→ **WORK ITEM**
What to return is the tail of the data, from the line that contains "[193,411,228,422] *.data ->" down to the last line, copied exactly.
··· PROVIDED DATA ···
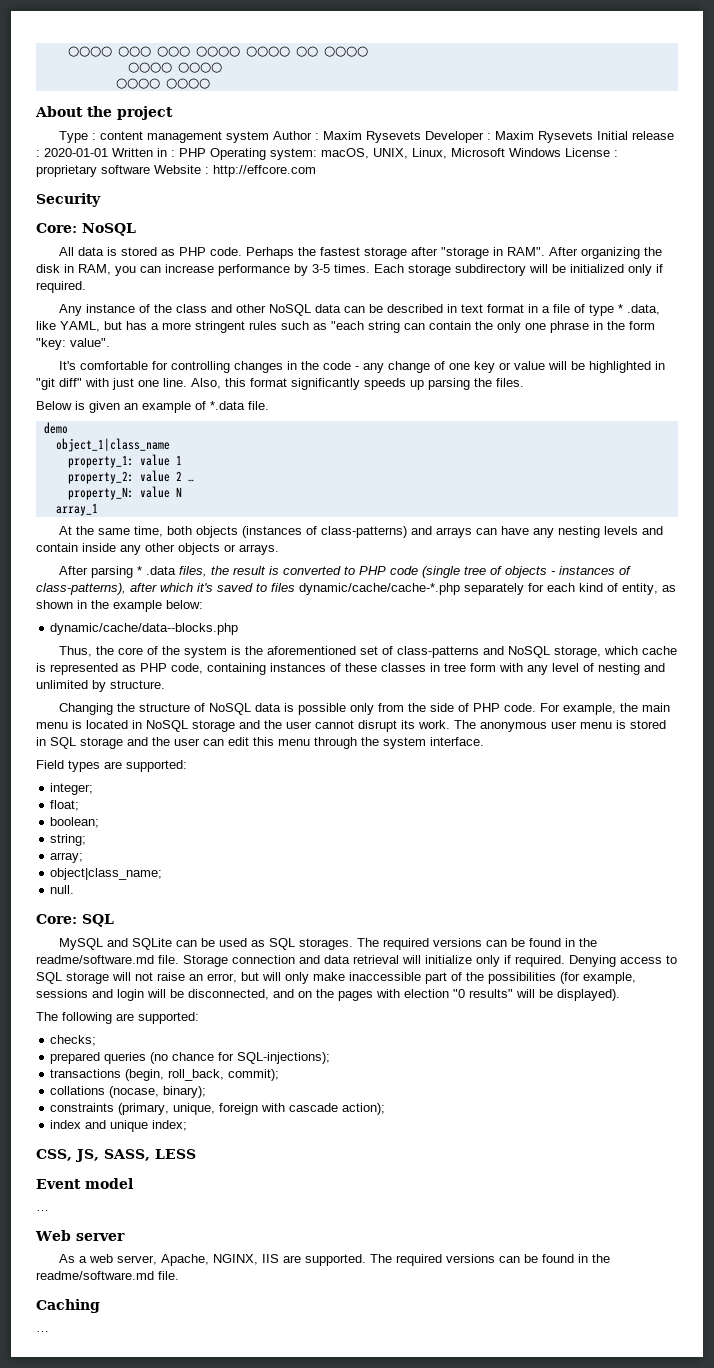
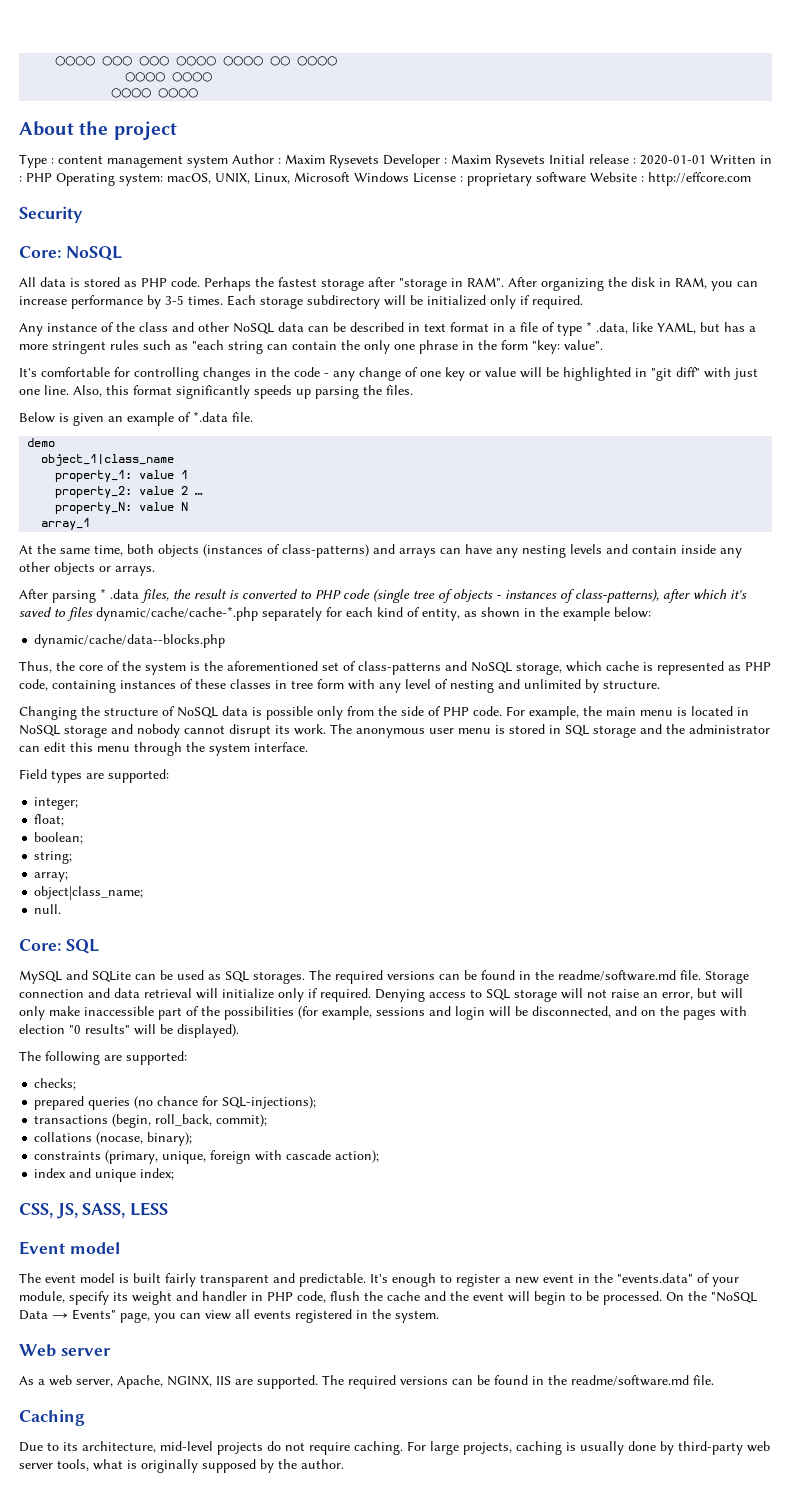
[264,720,312,729] the user -> [137,724,180,738] nobody
[174,738,200,746] user -> [689,724,770,734] administrator
[36,1210,49,1211] … -> [19,1273,739,1287] [19,1291,757,1305] [19,1309,439,1323] The event model is built fairly transparent and predictable. It's enough to register a new event in the "events.data" of your module, specify its weight and handler in PHP code, flush the cache and the event will begin to be processed. On the "NoSQL Data → Events" page, you can view all events registered in the system.
[36,1331,49,1332] … -> [19,1441,770,1455] [19,1459,344,1473] Due to its architecture, mid-level projects do not require caching. For large projects, caching is usually done by third-party web server tools, what is originally supposed by the author.

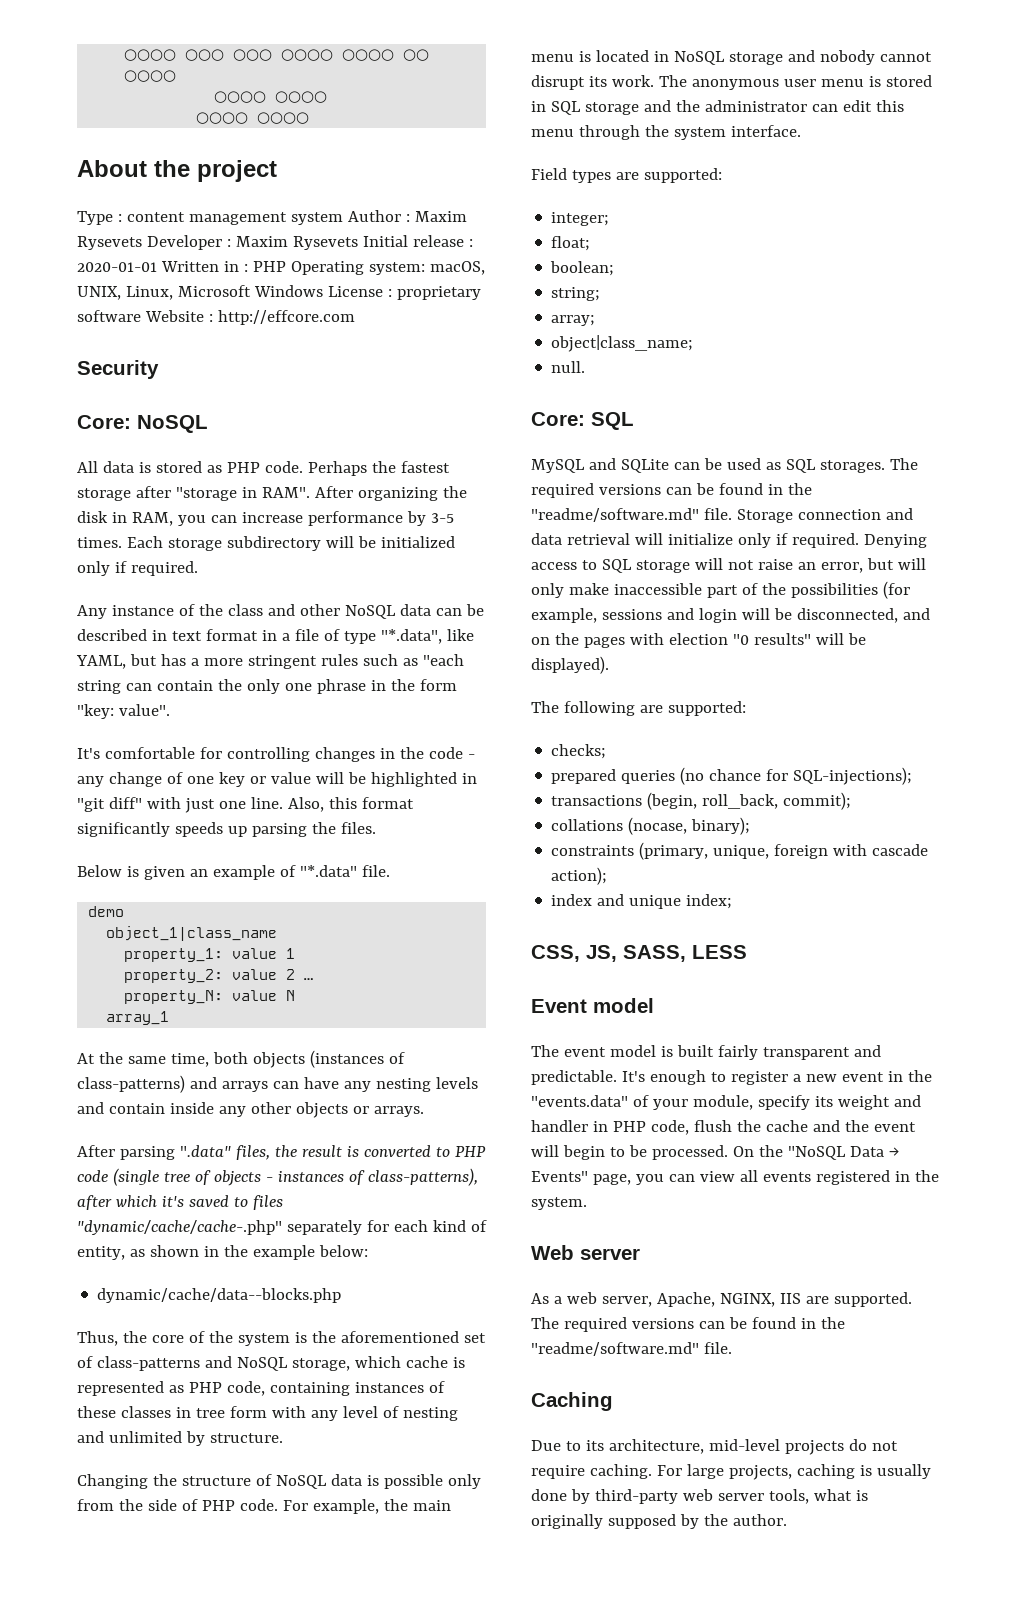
[586,321,628,334] * .data, -> [380,629,442,644] "*.data",
[193,411,228,422] *.data -> [299,865,357,877] "*.data"
[100,588,139,599] * .data -> [179,1145,231,1157] ".data"
[96,606,258,621] dynamic/cache/cache-*.php -> [77,1220,282,1235] "dynamic/cache/cache-.php"
[558,970,676,981] readme/software.md -> [531,508,699,522] "readme/software.md"
[571,1375,689,1386] readme/software.md -> [531,1342,699,1356] "readme/software.md"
···
→ **YOUR RESPONSE**
[193,411,228,422] *.data -> [299,865,357,877] "*.data"
[100,588,139,599] * .data -> [179,1145,231,1157] ".data"
[96,606,258,621] dynamic/cache/cache-*.php -> [77,1220,282,1235] "dynamic/cache/cache-.php"
[558,970,676,981] readme/software.md -> [531,508,699,522] "readme/software.md"
[571,1375,689,1386] readme/software.md -> [531,1342,699,1356] "readme/software.md"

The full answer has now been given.